Monday, January 9, 2012

Wordnet Examples and confusion with word-sense disambiguation

Wordnet is a truly amazing piece of software and we use it a lot at Roistr for semantic relevance. One useful part of it is that each synset has examples of the word sense in use. But sometimes, these can mislead a little...

I'm currently looking into improving word-sense disambiguation - this is when you're faced with a word and is has more than one possible meaning. If I said, "tear", do I mean "tear apart; rip" or "tear from your eye; teardrop"? Identifying the word sense is word-sense disambiguation.

One of the methods I'm investigating is using our semantic relevance engine for disambiguation. As a preliminary test, I tried to disambiguate the sentence, "the quick brown fox jumps over the lazy dog" and I wanted to disambiguate the word "dog". For a human, it's easy - the sentence refers to "dog" the animal, Wordnet's first synset for "dog" ('dog.n.01'). But this can be hard for a computer to do. Wordnet produced 8 synsets for the word "dog" which is enough of a problem space to begin developing my mental model of this process.

So what I tried was extracting the 'examples' from Wordnet. Most synsets have example text showing the word in use. Going to Python and typing in the following shows the examples for "dog".

>>> from nltk.corpus import wordnet as wn
>>> ss = wn.synsets("dog")
>>> print ss
[Synset('dog.n.01'), Synset('frump.n.01'), Synset('dog.n.03'), Synset('cad.n.01'), Synset('frank.n.02'), Synset('pawl.n.01'), Synset('andiron.n.01'), Synset('chase.v.01')]
>>> # All of the synsets for the word "dog"
>>> for s in ss:
>>>         print s.examples
['the dog barked all night']
['she got a reputation as a frump', "she's a real dog"]
['you lucky dog']
['you dirty dog']
[]
[]
['the andirons were too hot to touch']
['The policeman chased the mugger down the alley', 'the dog chased the rabbit']
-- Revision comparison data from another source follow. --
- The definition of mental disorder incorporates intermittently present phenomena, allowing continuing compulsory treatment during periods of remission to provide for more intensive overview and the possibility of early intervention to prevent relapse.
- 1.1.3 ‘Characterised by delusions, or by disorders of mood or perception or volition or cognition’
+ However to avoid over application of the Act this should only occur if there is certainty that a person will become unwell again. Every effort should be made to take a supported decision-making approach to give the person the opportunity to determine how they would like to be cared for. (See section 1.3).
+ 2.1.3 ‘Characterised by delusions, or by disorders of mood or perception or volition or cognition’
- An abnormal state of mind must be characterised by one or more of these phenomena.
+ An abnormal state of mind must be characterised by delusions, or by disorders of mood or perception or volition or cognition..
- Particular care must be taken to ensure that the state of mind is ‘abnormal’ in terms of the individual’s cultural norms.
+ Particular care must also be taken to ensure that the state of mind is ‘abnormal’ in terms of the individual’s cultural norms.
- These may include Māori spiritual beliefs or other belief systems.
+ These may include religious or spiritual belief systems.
I made two of the example texts into a single sentence: the second and the last. Then I compared each of these examples against the original text, "the quick brown fox jumps over the lazy dog". The theory is that the most appropriate word sense's example text will have the highest similarity to the original text. This is what I found:

0.577778545308  the dog barked all night
0.572310228632  she got a reputation as a frump "shes a real dog"
0.576110795307  you lucky dog
0.572804146515  you dirty dog
0.0652719366684 the andirons were too hot to touch
0.64144233489   The policeman chased the mugger down the alley, the dog chased the rabbit
Nuts. The final word-sense was a verb and produced the highest similarity (0.64). It was also incorrect. This was a shame because the first synset's example text was the second highest (0.577778) and was the correct one. So near and yet so far...

But then something struck me - the final synset's word sense tries to descrive "dog" as "chase". The word, "chase" appears in the example text - but so does the word "dog" from synset.n.01!

So in this particular instance, the example text was confounded because it included 2 word senses. No wonder the similarities were so high!

I changed the example text of the final "chase" synset to just "The policeman chased the mugger down the alley" and ran the analysis again. This time, the results were:

0.577778545308  the dog barked all night
0.572310228632  she got a reputation as a frump "shes a real dog"
0.576110795307  you lucky dog
0.572804146515  you dirty dog
0.0652719366684 the andirons were too hot to touch
0.175722447184  The policeman chased the mugger down the alley

This makes a lot more sense. I was hoping for a greater distinction between the top-rated word sense and the next but the rank ordering is correct. I think that there is potential in this method but I also have 2 ideas:

  1. Word sense - for fine grained word-sense disambiguations, even highly educated humans often won't agree
  2. From what I've seen, a lot of word-sense disambiguation results in a single decision. This is rarely the case for humans - we will often wait or search for more contextual information before fully committing to a particular word-sense. Effective writing should (in theory) make the word-sense clear; poor writing leaves more chance for confusion. This means that I want to work on a method of using probabilities to represent word-senses rather than forcing something into making the earliest possible decision. Tricky indeed, but if it's more accurate then it's probably worth looking at with Moore's Law and all that.